All textbooks and material that I've read on the topic state that the deuteron being a weakly bound system, has no excited state. They also go on to state that the deuteron exists as a mixture of $^3 S_1$ and $^3D_1$ states.

So, are these states degenerate in energy? That is, are both of these states the deuteron ground state?

 

[Orodruin]

The state is a quantum mechanical superposition of the two. Neither is an energy eigenstate of the Hamiltonian.

 

[devd]

The ground state, is a mixed state, right? There is 96% chance for the deuteron to be in $^3 S_1$ state and 4% chance to be in $^3 D_1$ state. I don't get why you're saying that the ground state is a superposition! A superposition would be a pure state!

 

[mfb]

There is 96% chance for the deuteron to be in $^3 S_1$ state and 4% chance to be in $^3 D_1$ state.

Only if you measure it in the right way. Before that it is in a superposition.

 

[Orodruin]

The ground state, is a mixed state, right? There is 96% chance for the deuteron to be in $^3 S_1$ state and 4% chance to be in $^3 D_1$ state.

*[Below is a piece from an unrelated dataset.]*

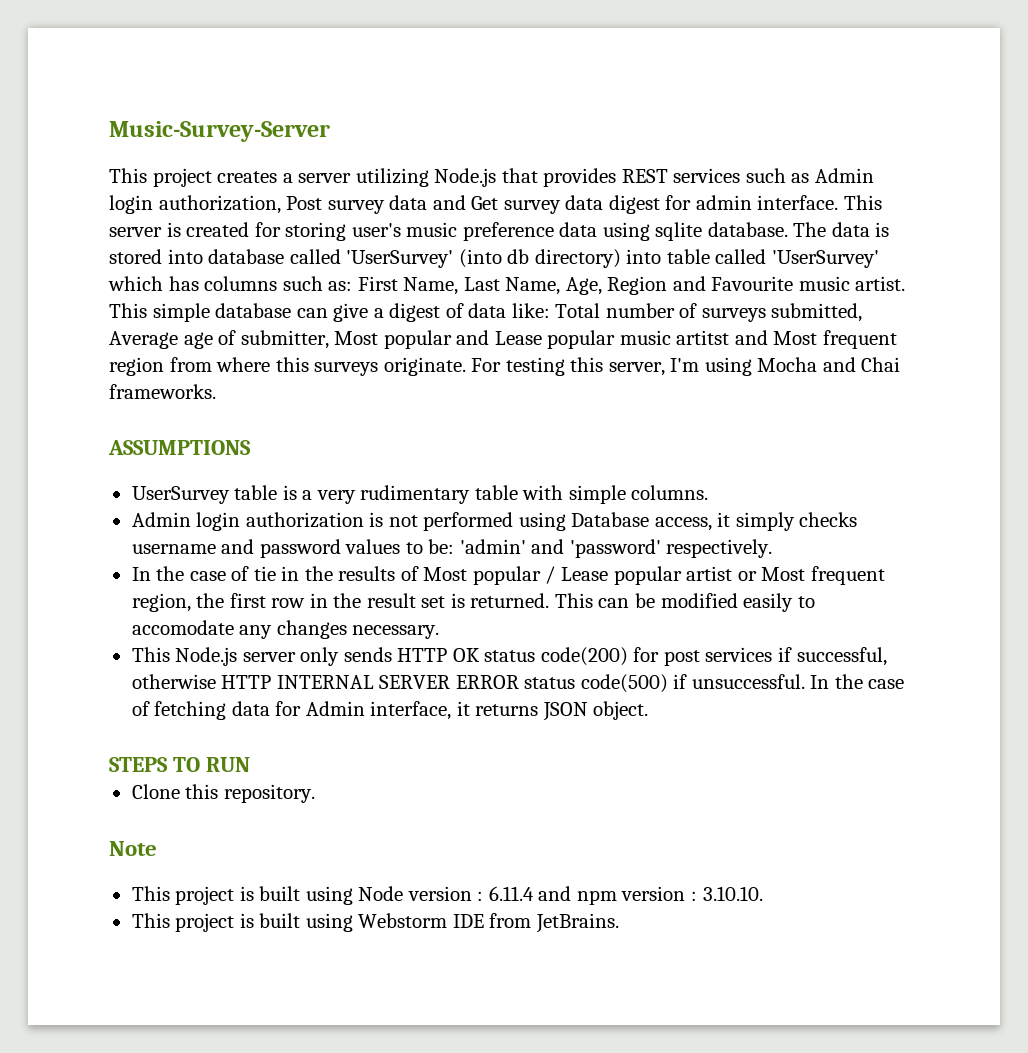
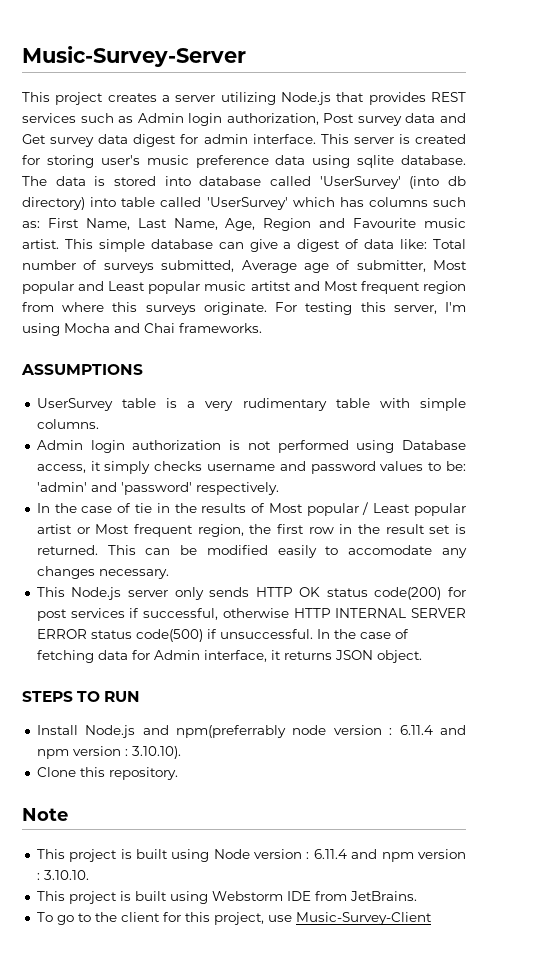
[494,331,542,345] Lease -> [108,281,146,291] Least
[560,567,608,581] Lease -> [373,503,411,513] Least
(250, 764) none -> [36,725,467,738] [36,746,181,759] // Install Node.js and npm(preferrably node version : 6.11.4 and npm version : 3.10.10).
(619, 923) none -> [36,912,432,925] // To go to the client for this project, use Music-Survey-Client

I don't get why you're saying that the ground state is a superposition! A superposition would be a pure state!

There is absolutely no contradiction in the superposition being a pure state and there being certain probabilities of finding the state to be in the states contained in the superposition. It is just that your observable does not commute with the system Hamiltonian, i.e., the Hamiltonian has matrix elements mixing the two states. The ground state is an eigenstate if the Hamiltonian and therefore a linear combination of the two.

 

[snorkack]

I understand why paradeuteron as a spin 0 state is not bound (Opposite spin nucleons experience slightly weaker strong force, barely not enough to bind a spin 0 deuteron). But what forbids a state with orbital angular momentum 1 and spin 0 from mixing with the prevalent state (orbital angular moment 0, spin 1) along with the other minor contributor (orbital angular moment 2, spin -1)? After all, just because a state on its own is unbound does not stop it from mixing - a state of deuteron with orbital angular momentum 2, spin 1, total angular momentum 3 is unbound due to centrifugal force.

 

[Vanadium 50]

I think people are overcomplicating things.

You have two pure states, an S-wave and a D-wave. These are not eigenstates of the Hamiltonian, i.e. they don't have a fixed energy. If you ask what states *are* eignestates of the Hamiltonian, one is mostly S with a sprinkling of D and the other is mostly D with a sprinkling of S. One of these has energy below separation threshold and the other is above. Could have had both above (like the di-neutron) or both below (which didn't happen).

The reason that no P-wave state mixes with the S and the D is that it has different quantum numbers.

 

[vanhees71]

and the deuteron has only one bound state.